Information given START

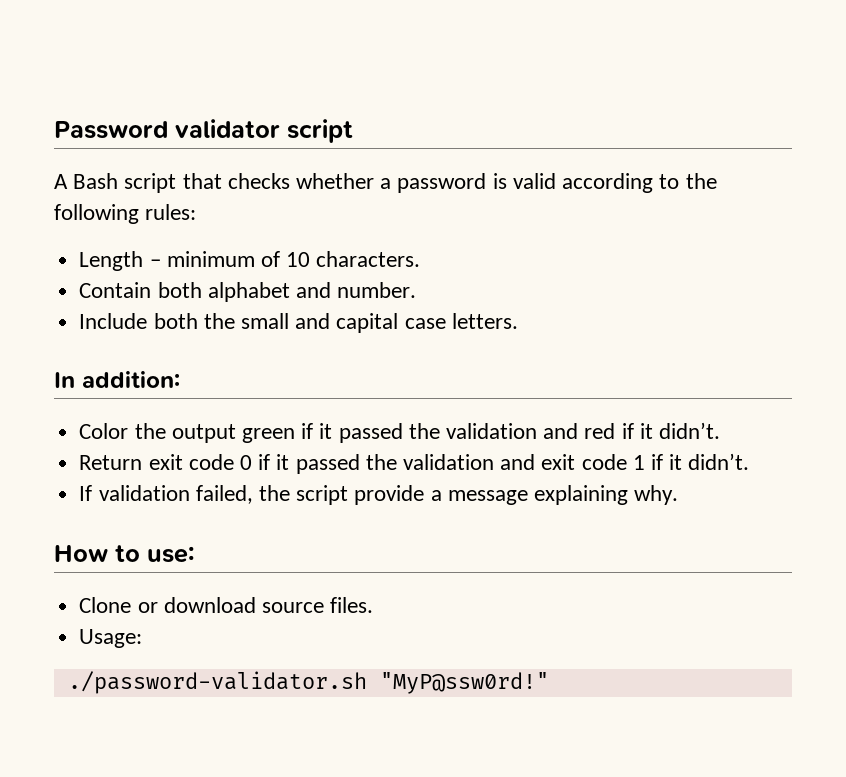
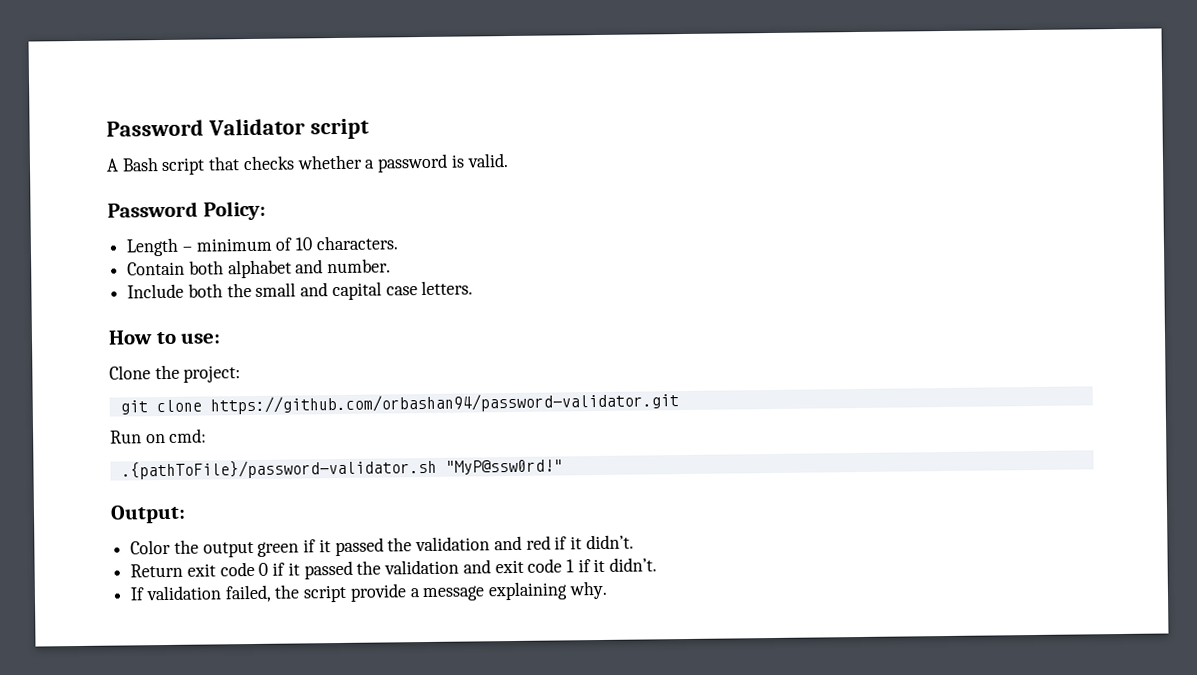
- Password validator script
+ Password Validator script
- A Bash script that checks whether a password is valid according to the following rules:
+ A Bash script that checks whether a password is valid.
+ Password Policy:
- In addition:
+ How to use:
+ Clone the project:
+ git clone https://github.com/orbashan94/password-validator.git
+ Run on cmd:
+ .{pathToFile}/password-validator.sh "MyP@ssw0rd!"
+ Output:
- How to use:
- Clone or download source files.
- Usage:
- ./password-validator.sh "MyP@ssw0rd!"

Information given END

### What is expected
Search the entries for the string "script" and copy each line where it occurs.

### Your solution
- Password validator script
+ Password Validator script
- A Bash script that checks whether a password is valid according to the following rules:
+ A Bash script that checks whether a password is valid.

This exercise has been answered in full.